Um dies zu beantworten, wurden Expertinnen und Experten in Interviews nach ihrer Zusammenarbeit und insbesondere nach ihrer Teilnahme an Veranstaltungen oder Gesprächsrunden im Prozess der strukturellen Verankerung von BNE in der Kommune gefragt.
Die Datengrundlage bilden 53 leitfadengestützte Interviews in 15 vom BNE-Kompetenzzentrum begleiteten Kommunen, die im Zeitraum von Juni bis Dezember 2021 mit Expertinnen und Experten aus Kommunalverwaltung und -politik, Zivilgesellschaft sowie Einrichtungen der formalen und non-formalen Bildung durchgeführt wurden.
Ergebnisse
In einer querschnittlichen Analyse auf Akteursebene wurde ermittelt, wie verwaltungsexterne Akteurinnen und Akteure in den BNE-Prozess eingebunden sind. Im Kontext der kommunalen Netzwerkarbeit deuten sich drei Entwicklungsphasen an, die im Folgenden beschrieben werden. Dieses Phasenmodell kann unter anderem dazu dienen, Kommunen eine Orientierung bei der Einordnung der eigenen BNE-Anstrengungen und Anregungen zur Selbstreflexion zu geben.
Frühphase
In der Frühphase steht die Etablierung von Kooperations- und Vernetzungsstrukturen im Bereich BNE in den Kommunalverwaltungen mit nicht-kommunalen Akteurinnen und Akteuren oft noch als ein wichtiger Handlungsschritt bevor. In dieser Phase wird das BNE-Thema häufig im Rahmen kommunaler Strukturen und Netzwerke neben ihren eigenen Themenschwerpunkten mitentwickelt und bearbeitet. Diese bereits vorhandenen Netzwerke entwickelten sich im Kontext diverser Förderprogramme im Nachhaltigkeits- und Bildungsbereich. Laut einiger Akteurinnen und Akteure aus der Kommunalverwaltung ist die interne Struktur für den BNE-Prozess in ihren Kommunen im Wesentlichen aus dem Projekt „Lernen vor Ort“ hervorgegangen. Das hier aufgebaute kommunale Bildungsmanagement, das Bildung als ein Querschnittsthema versteht und behandelt, bietet einen guten Zugang zu BNE:
„Und das Gute ist, […], dass wir ja jetzt durch das DKBM (Datenbasiertes Kommunales Bildungsmanagement) schon gute Strukturen aufbauen konnten […] wir wissen jetzt, wie wir Netzwerke aufbauen […].“
Vertreter:in der Kommunalverwaltung, 2021
Ebenso können die Strukturen der Prozesse zur nachhaltigen Entwicklung (NE) aus der Sicht der Expertinnen und Experten gut für den kommunalen BNE-Prozess nachgenutzt werden:
„[D]er Nachhaltigkeitsprozess ist sozusagen der Aktionsraum, das organisatorische Gerüst dafür, dass man ein solches Anliegen wie Bildung für Nachhaltige Entwicklung […] verbreiten, gut nutzen kann. […], dass man da den organisatorischen Rahmen dafür hat, die Partner zu suchen und zusammenzubringen und neue Impulse zu verbreiten.“
Vertreter:in der Zivilgesellschaft, 2021
Die finanzielle Absicherung der kommunalen Zusammenarbeit stützt sich in dieser Phase auf bereits vorhandene Ressourcen, wie z.B. das bestehende Personal.
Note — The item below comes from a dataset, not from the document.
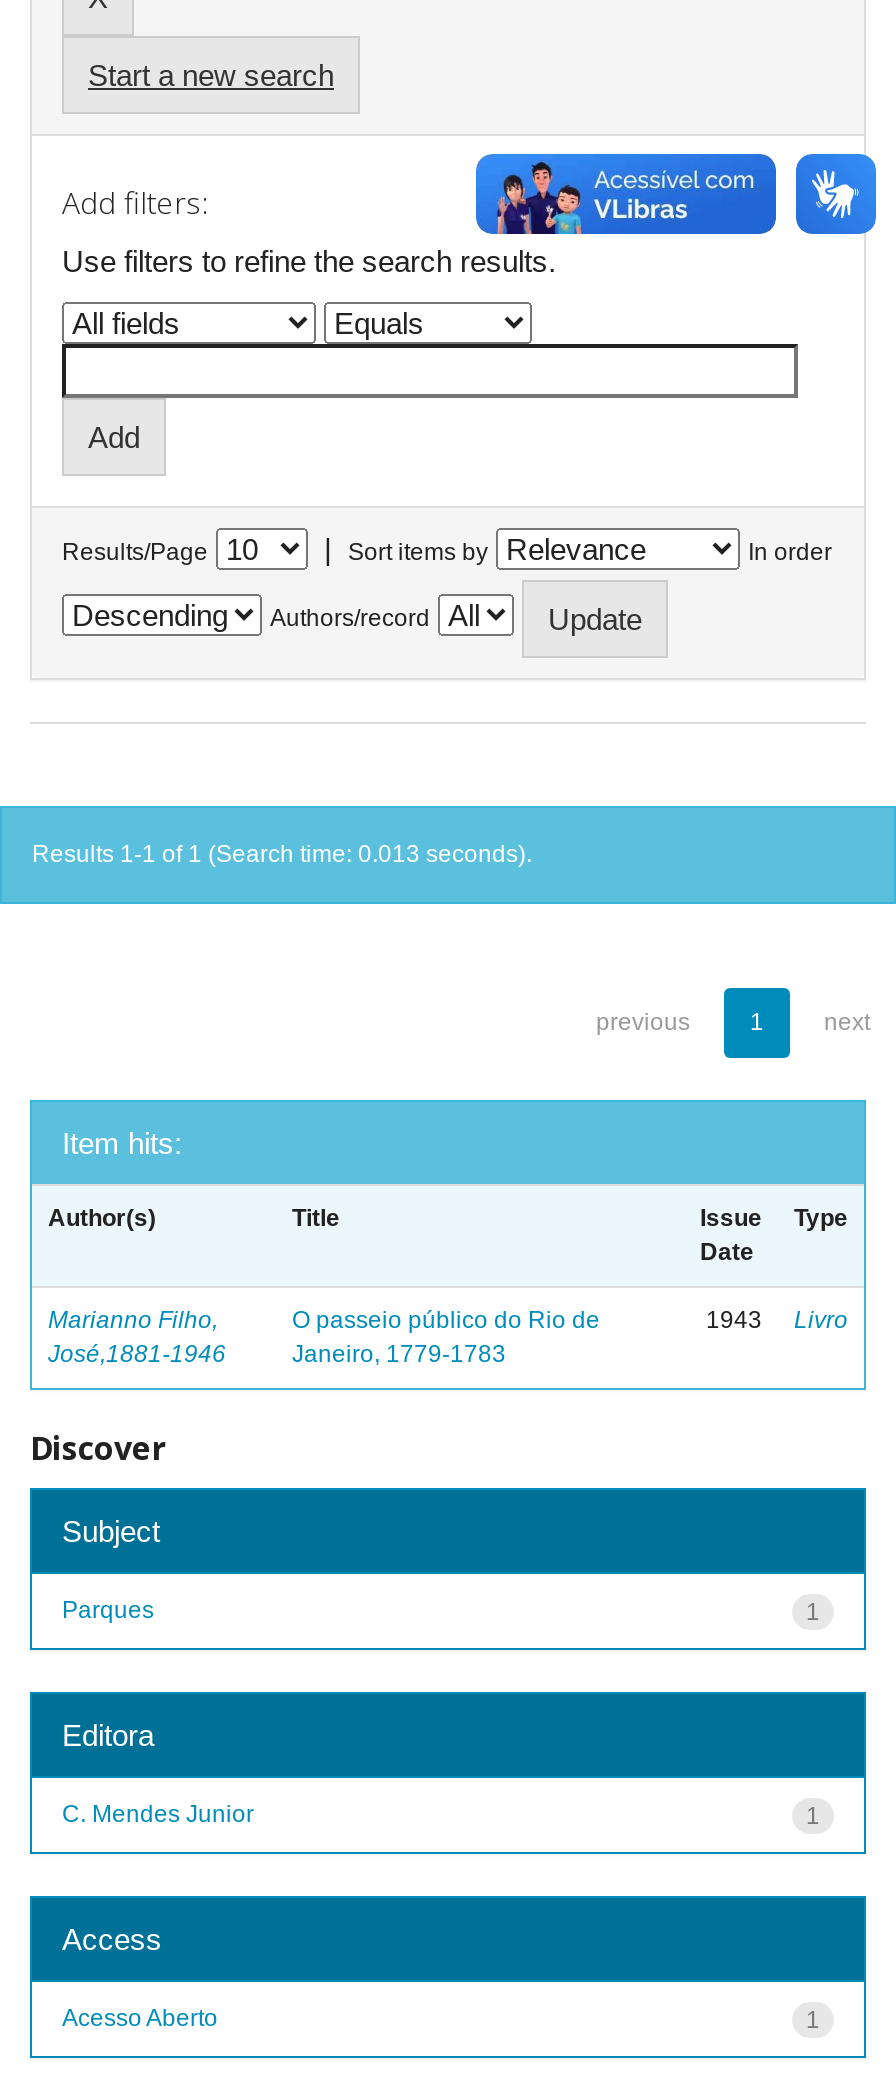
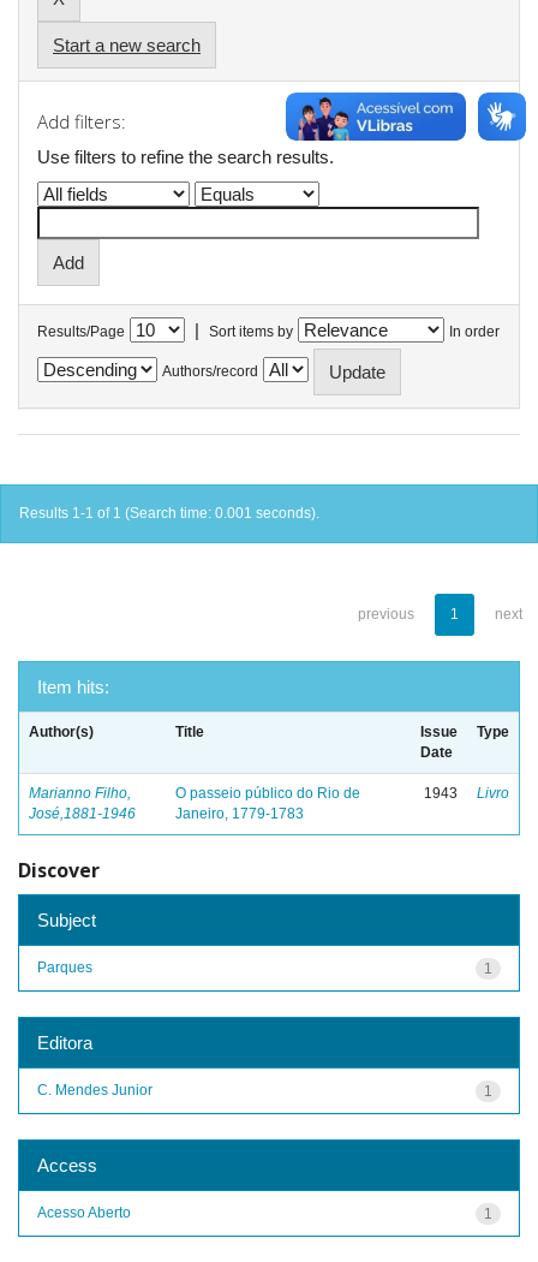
[32,840,532,868] Results 1-1 of 1 (Search time: 0.013 seconds). -> [19,505,319,522] Results 1-1 of 1 (Search time: 0.001 seconds).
Die thematische Schwerpunktsetzung bereits vorhandener Angebote ist eher monothematisch ausgerichtet und adressiert primär Umweltbildung, wie etwa Grüne Lernorte, Mobilität, Müllvermeidung, Energie und Ressourcen usw.
Konstituierende Sitzungen im BNE-Bereich sind in der Regel verwaltungsintern dominiert, um für sich zunächst Klarheit im BNE-Themenfeld zu verschaffen. Es soll jedoch eine aktive Einbeziehung einer erweiterten Bildungslandschaft zu einem späteren Zeitpunkt erfolgen.
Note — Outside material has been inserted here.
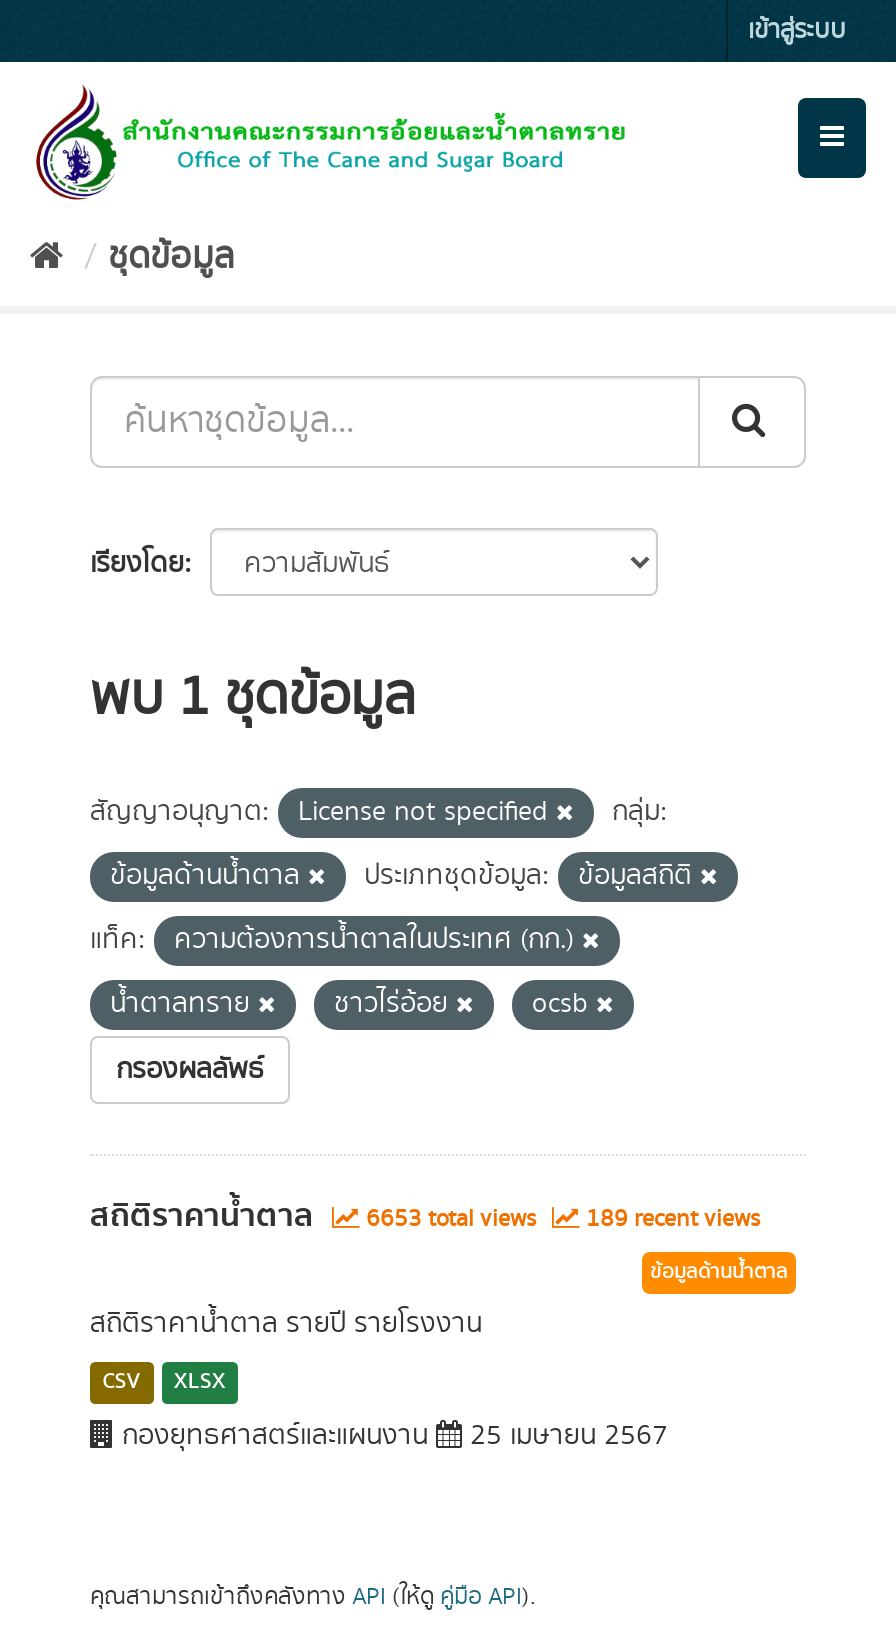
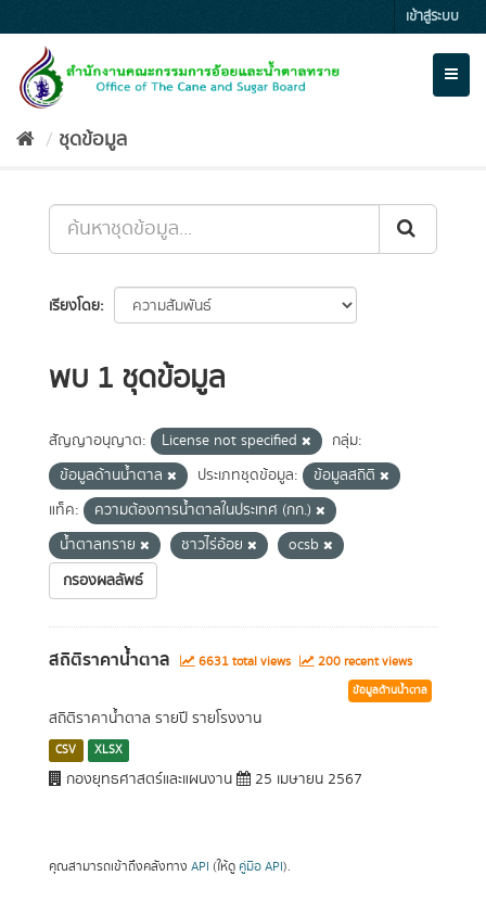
[360,1202,542,1236] 6653 total views -> [195,652,294,671] 6631 total views
[580,1202,760,1236] 189 recent views -> [315,652,412,671] 200 recent views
Die Kooperation zwischen Kommunalverwaltung und Externen findet eher innerhalb eines für die Kommunalverwaltung zentralen Akteursraums[1] statt (Vgl. Wie die Akteursgruppen in der Kommune zusammenarbeiten). Die Zusammenarbeit gestaltet sich hier laut Aussage der Expertinnen und Experten eher hierarchisch und die stattfindenden Prozesse sind oft nicht transparent genug gestaltet.
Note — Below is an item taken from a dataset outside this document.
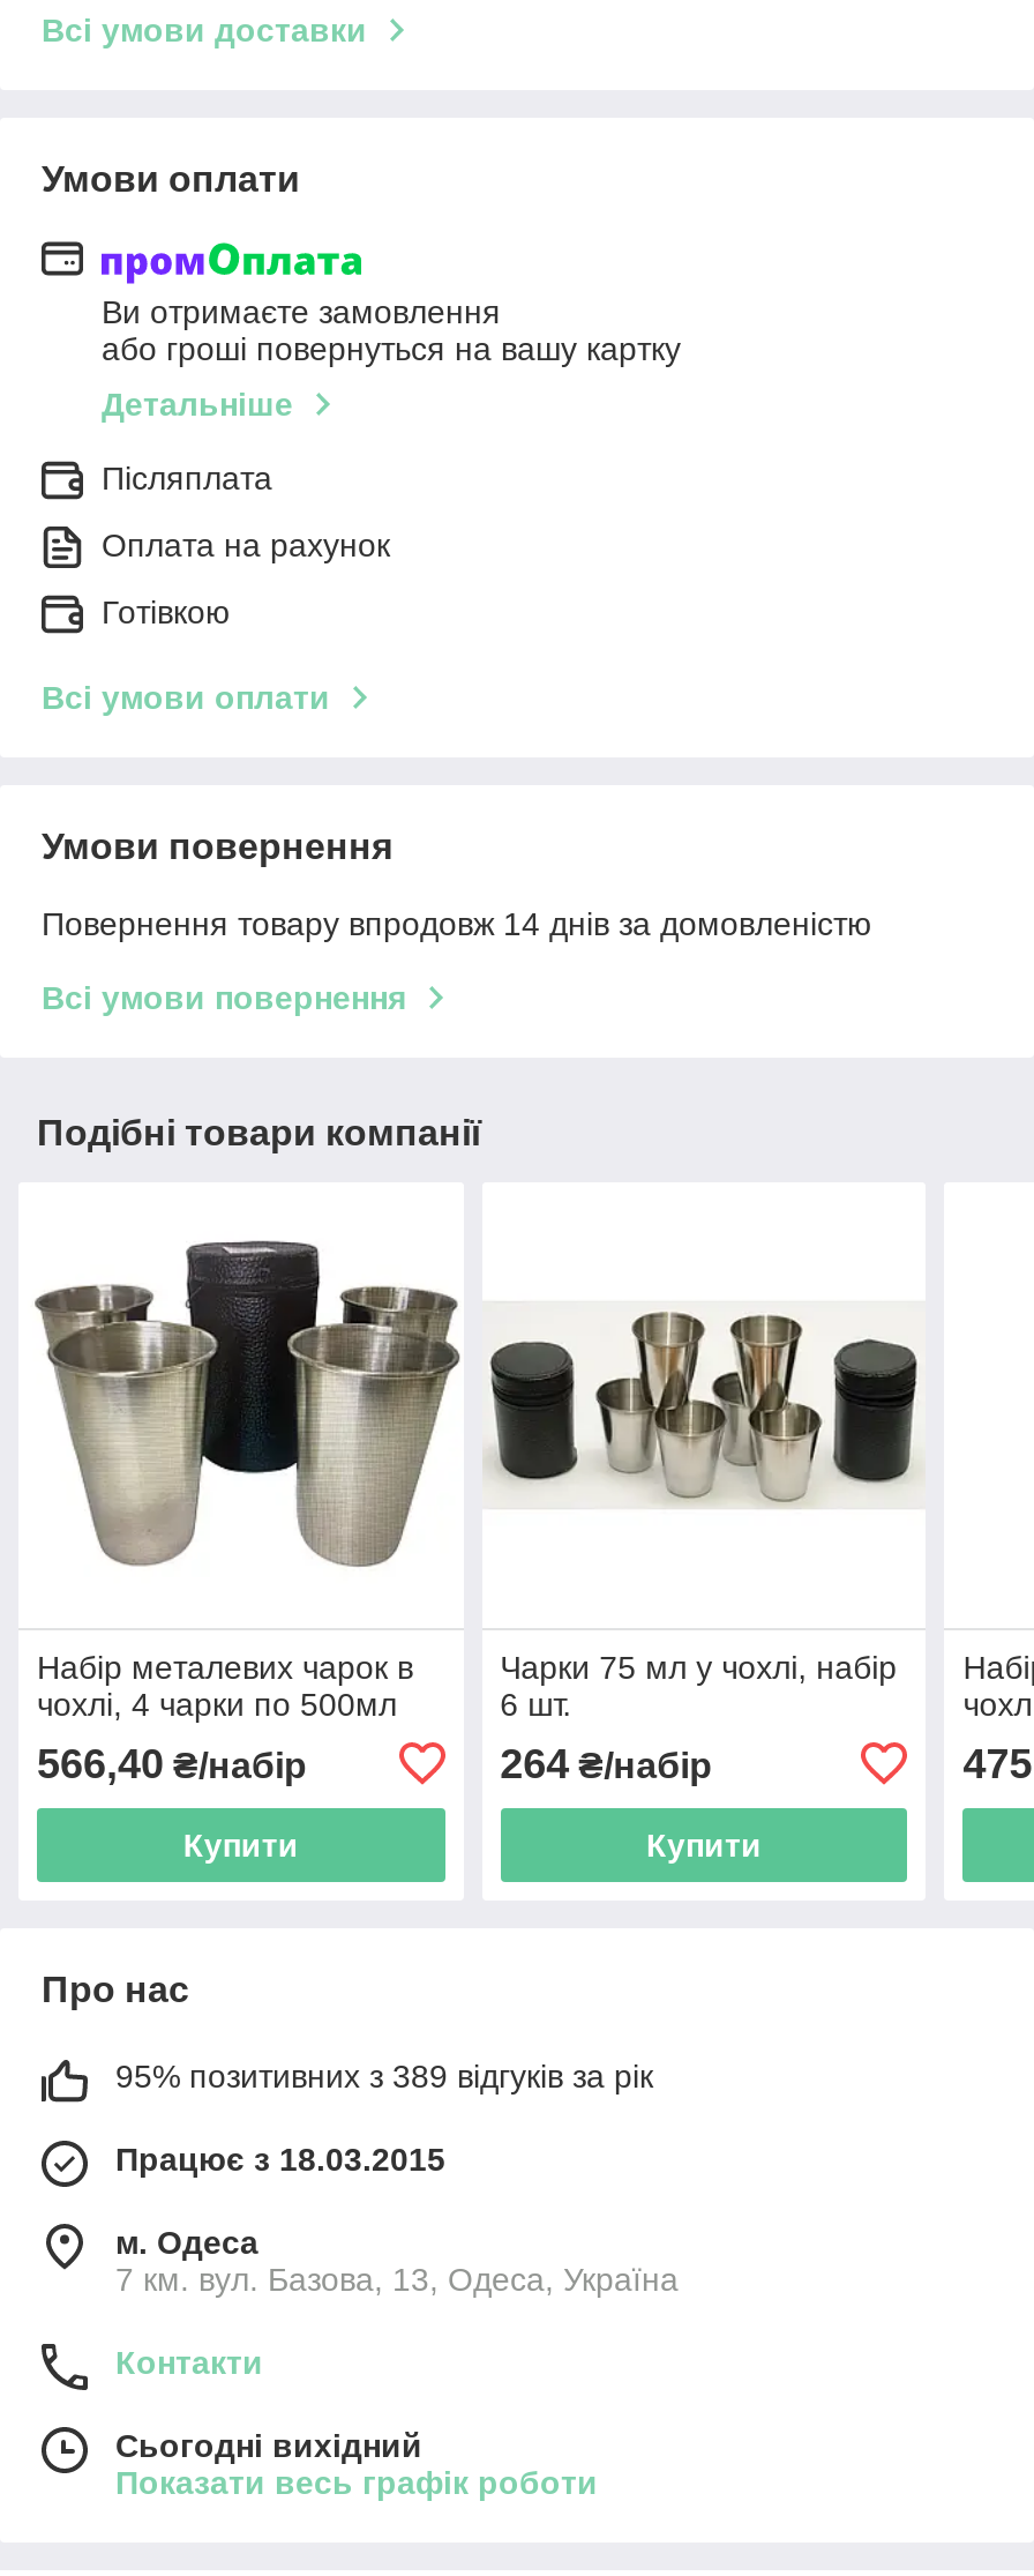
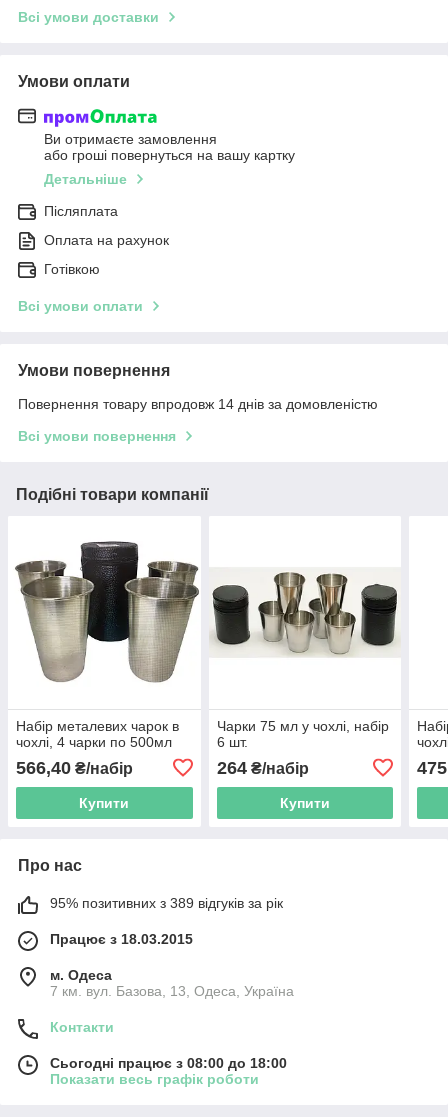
[115,2427,422,2464] Сьогодні вихідний -> [50,1055,287,1071] Сьогодні працює з 08:00 до 18:00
Der Netzwerk-Steuerungsmodus beschränkt sich in dieser Phase eher auf Top-Down-Ansätze: Die Entscheidungsbefugnis hinsichtlich BNE liegt bei der Kommune bzw. der Kommunalverwaltung, das heißt auch, dass sie die Entscheidungen hinsichtlich der BNE-Netzwerke trifft. In dieser Phase arbeiten vor allem Kommunalverwaltung, kommunale Bildungsträger und die so genannte „verwaltungsnahe“ Zivilgesellschaft eng zusammen (Vgl. Wie die Akteursgruppen in der Kommune zusammenarbeiten).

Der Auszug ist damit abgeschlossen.